Stopp! Ganz ehrlich: Hätten Sie erkannt, dass die ersten beiden Sätze dieses Artikels nicht von einem Menschen verfasst, sondern durch den Einsatz von künstlicher Intelligenz (gemeinhin auch als KI bekannt) generiert wurden? Wie fühlen Sie sich, nachdem Sie diese Information erhalten haben? Erschrocken? Von den neuen technischen Möglichkeiten angetan? Brüskiert, dass künstliche Intelligenz im Verlagswesen zum Einsatz kommt? Die Meinungen, ob künstliche Intelligenz ein probates Hilfsmittel ist oder für kreative Berufe den Untergang bedeutet, divergieren. Wir haben für Sie die teils kontroversen Diskussionen zu diesem Thema mitverfolgt.

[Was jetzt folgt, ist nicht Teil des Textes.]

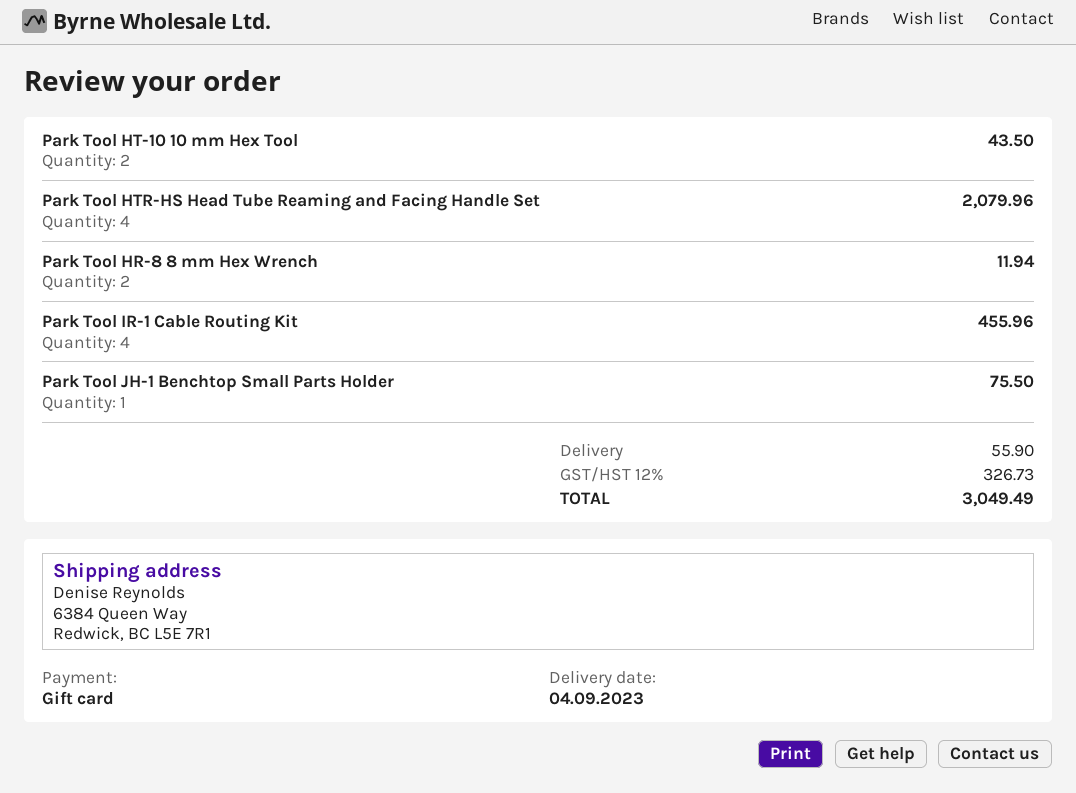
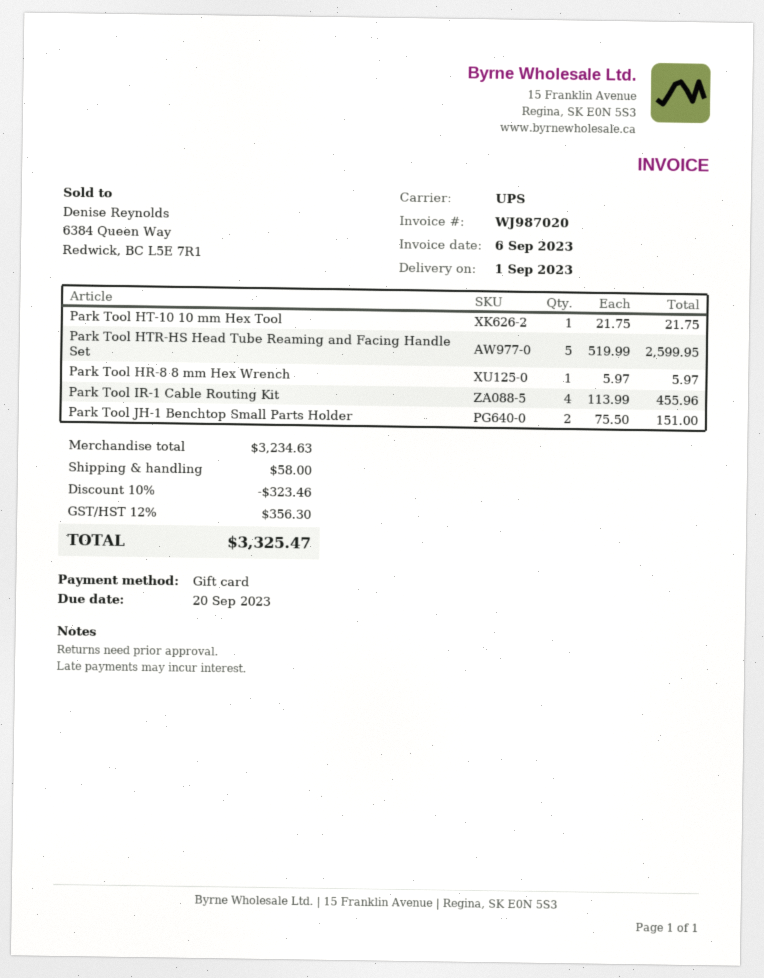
delivery date: 2023-09-04 -> 2023-09-01
Park Tool HT-10 10 mm Hex Tool: 2 for 43.50 -> 1 for 21.75
Park Tool HTR-HS Head Tube Reaming and Facing Handle Set: 4 for 2079.96 -> 5 for 2599.95
Park Tool HR-8 8 mm Hex Wrench: 2 for 11.94 -> 1 for 5.97
Park Tool JH-1 Benchtop Small Parts Holder: 1 for 75.50 -> 2 for 151.00
discount: none -> 10% = 323.46
shipping: 55.90 -> 58.00
tax: 12% = 326.73 -> 12% = 356.30
total: 3049.49 -> 3325.47

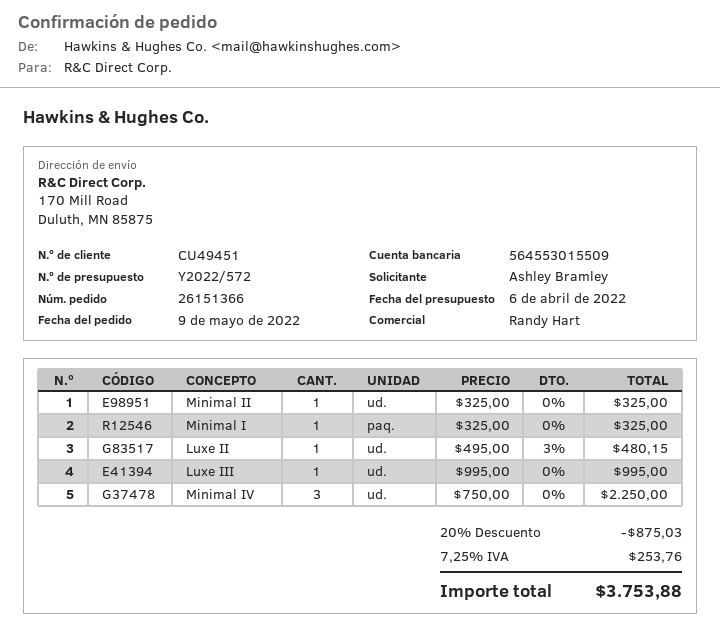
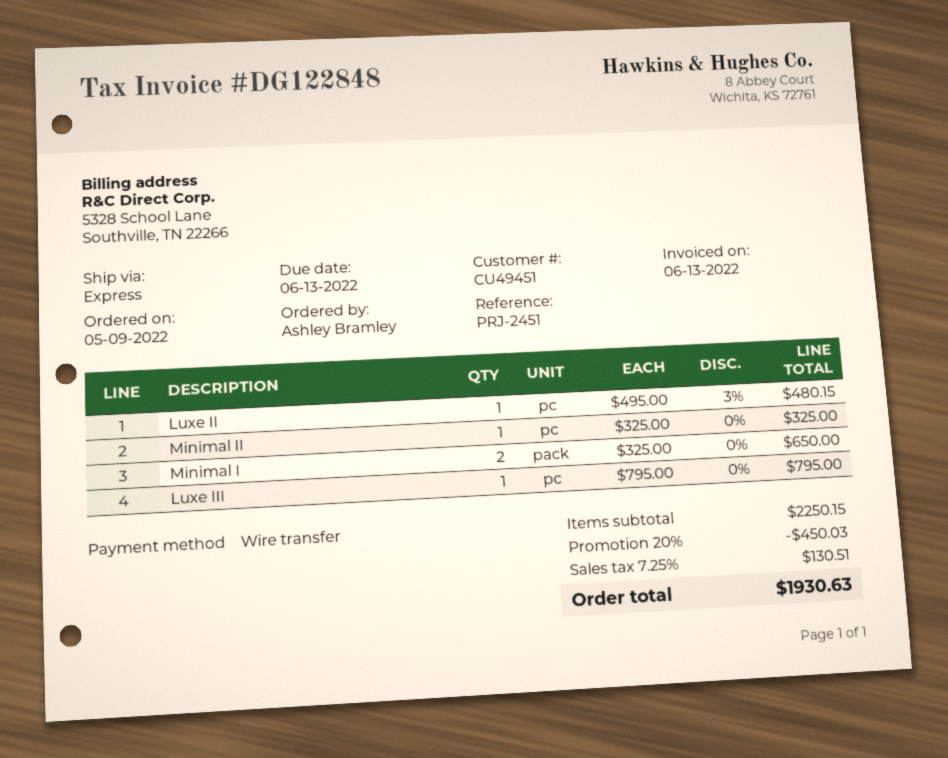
Minimal I: 1 x 325.00 = 325.00 -> 2 x 325.00 = 650.00
Luxe III: 1 x 995.00 = 995.00 -> 1 x 795.00 = 795.00
Minimal IV: 3 x 750.00 = 2250.00 -> none
discount: 20% = 875.03 -> 20% = 450.03
tax: 7.25% = 253.76 -> 7.25% = 130.51
total: 3753.88 -> 1930.63

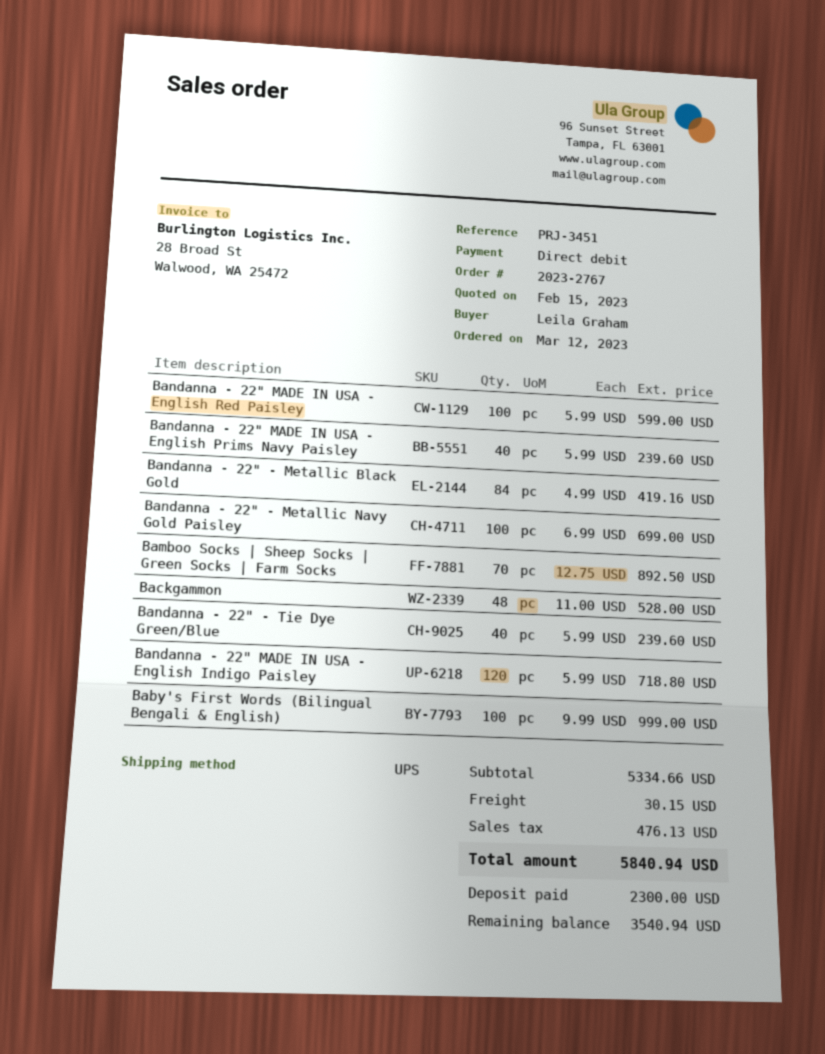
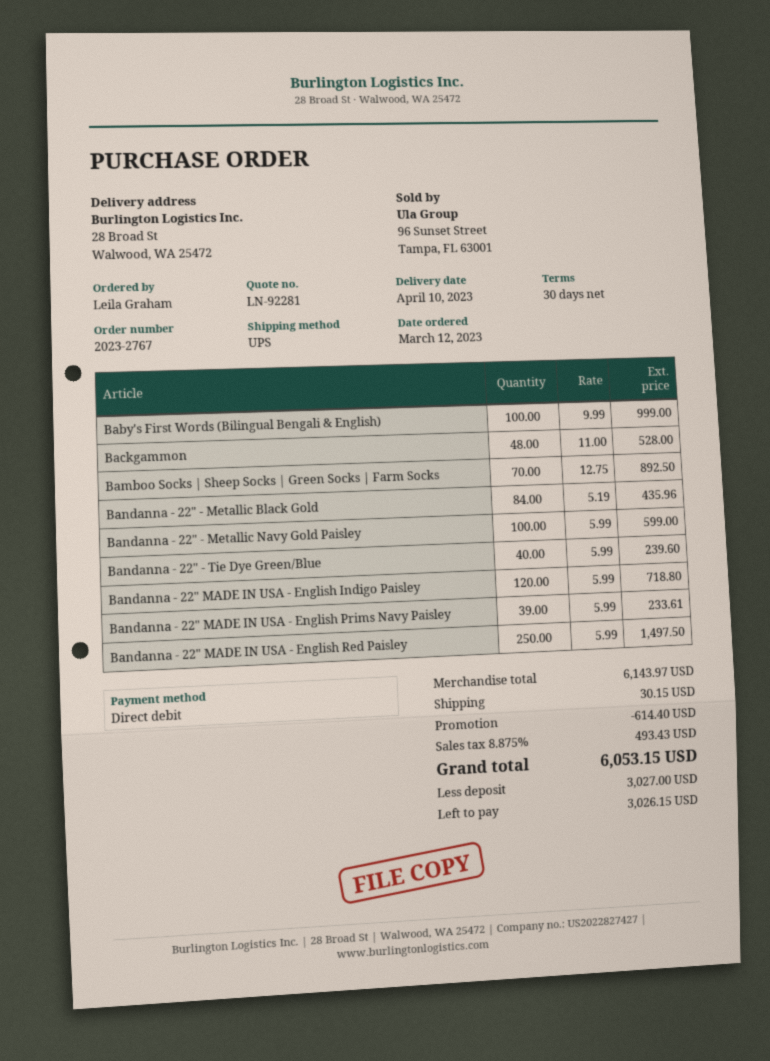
Bandanna - 22" MADE IN USA - English Red Paisley: 100 x 5.99 = 599.00 -> 250 x 5.99 = 1497.50
Bandanna - 22" MADE IN USA - English Prims Navy Paisley: 40 x 5.99 = 239.60 -> 39 x 5.99 = 233.61
Bandanna - 22" - Metallic Black Gold: 84 x 4.99 = 419.16 -> 84 x 5.19 = 435.96
Bandanna - 22" - Metallic Navy Gold Paisley: 100 x 6.99 = 699.00 -> 100 x 5.99 = 599.00
subtotal: 5334.66 -> 6143.97
discount: none -> 614.40
tax: 476.13 -> 493.43
total: 5840.94 -> 6053.15
deposit: 2300.00 -> 3027.00
balance: 3540.94 -> 3026.15

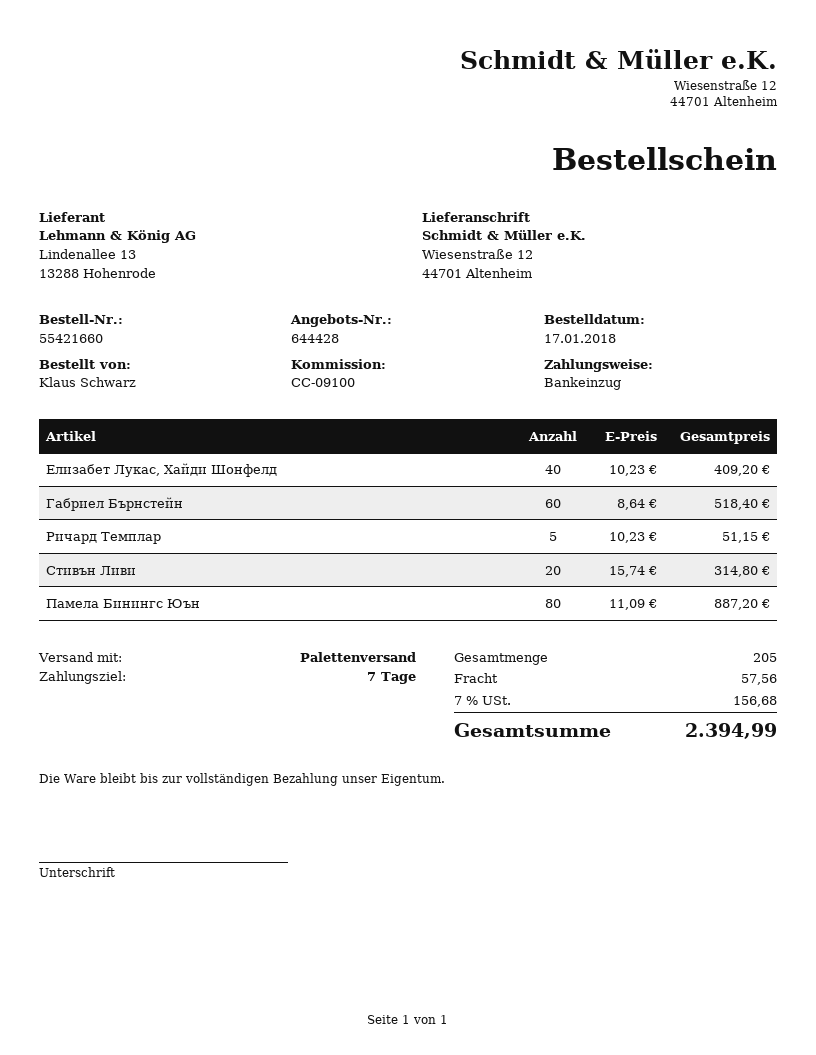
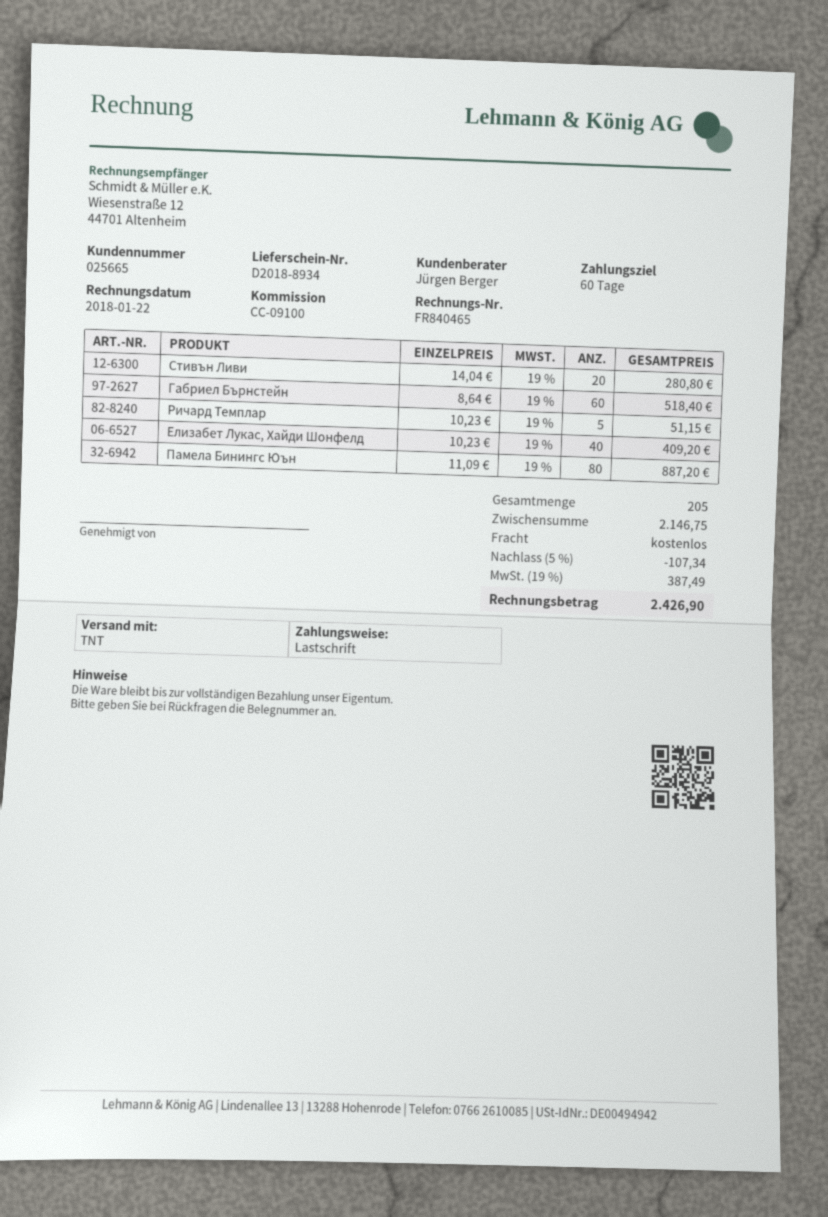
payment terms: 7 days -> 60 days
shipping method: pallet freight -> TNT
Стивън Ливи: 20 x 15.74 = 314.80 -> 20 x 14.04 = 280.80
discount: none -> 5% = 107.34
shipping: 57.56 -> 0.00
tax: 7% = 156.68 -> 19% = 387.49
total: 2394.99 -> 2426.90

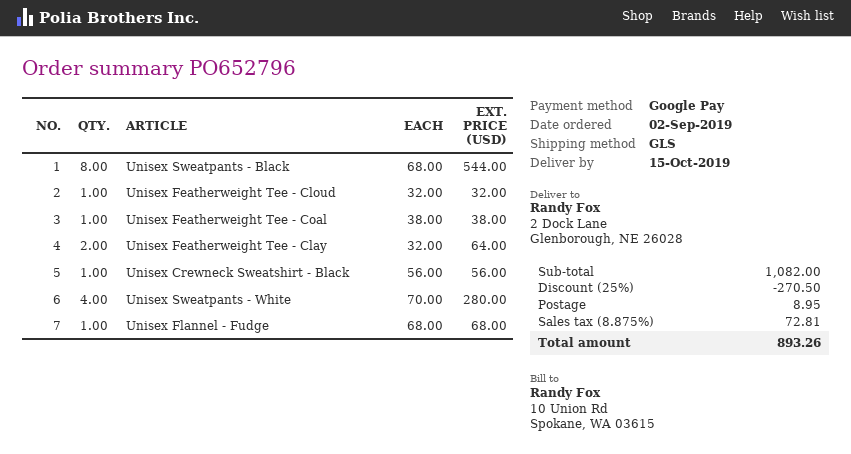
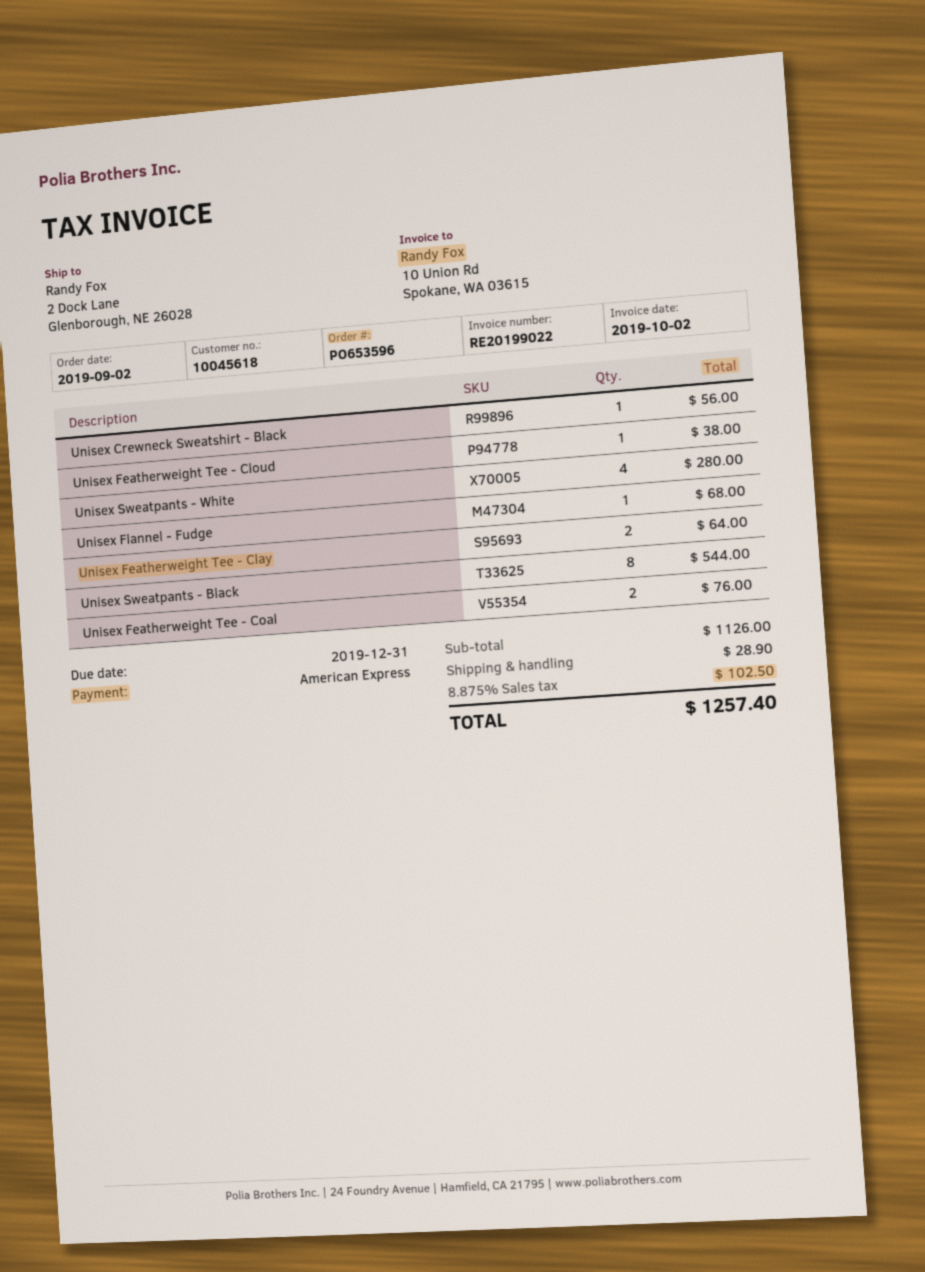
order number: PO652796 -> PO653596
payment method: Google Pay -> American Express
Unisex Featherweight Tee - Cloud: 1 for 32.00 -> 1 for 38.00
Unisex Featherweight Tee - Coal: 1 for 38.00 -> 2 for 76.00
subtotal: 1082.00 -> 1126.00
discount: 25% = 270.50 -> none
shipping: 8.95 -> 28.90
tax: 8.875% = 72.81 -> 8.875% = 102.50
total: 893.26 -> 1257.40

Was ist ein Textgenerator?
Zunächst sollte definiert werden, was unter einem Textgenerator, jenem KI-gestützten Hilfsmittel, das Autor*innen am ehesten zurate ziehen, zu verstehen ist. Anhand von Arbeitsanweisungen, auch Prompts genannt, kann einem Textgenerator eine Aufgabe gestellt werden. Für den ersten Paragrafen dieses Artikels lautete diese: „Artikel über das Zusammenspiel zwischen künstlicher Intelligenz und Literatur.“ Basierend auf solchen Angaben generiert die künstliche Intelligenz Text – auf Grundlage der Informationen, die davor in sie eingespielt wurden. Ein Textgenerator erstellt Texte somit basierend auf anderen Texten, mit denen er trainiert wurde – hier kann man von Milliarden an Vorlagen ausgehen. Vor allem jene Textsorten, die besonders normiert sind, können dabei täuschend echt simuliert werden – etwa wissenschaftliche Arbeiten oder Werbeannoncen. Der Textgenerator agiert nach dem Wahrscheinlichkeitsprinzip: Welche Worte folgen für gewöhnlich aufeinander?
Rechtliches Niemandsland
Dass für das Trainieren der künstlichen Intelligenz auch Texte berühmter Schriftsteller*innen herangezogen werden, hat für einen Aufschrei in der Literaturszene gesorgt. Viele ihrer Stars, darunter Stephen King, John Grisham und Margaret Atwood, verwehren sich gegen eine solche Verwertung ihres geistigen Eigentums. Auch Neuautor*innen setzen zu Beginn ihrer Bücher vermehrt einen Disclaimer, der die Weiterverarbeitung durch KIs ausschließt.
Dass das Thema künstliche Intelligenz derzeit rechtlich noch eine Grauzone ist, zeigt sich daran, dass bis heute nicht geklärt ist, wer als Urheber eines KI-generierten Textes gilt. Ist es die Person, die den Prompt eingegeben hat? Oder die Programmierenden, auf deren Arbeit die KI beruht? Bis solche Fragen nicht geklärt sind, erscheint es auf alle Fälle verfrüht, Texte, die gänzlich ohne menschlichen Beitrag – etwa Recherche oder Editieren – auskommen, eins zu eins zu publizieren. Daher sollte künstliche Intelligenz im Verlagswesen vorerst noch mit Bedacht zum Einsatz kommen.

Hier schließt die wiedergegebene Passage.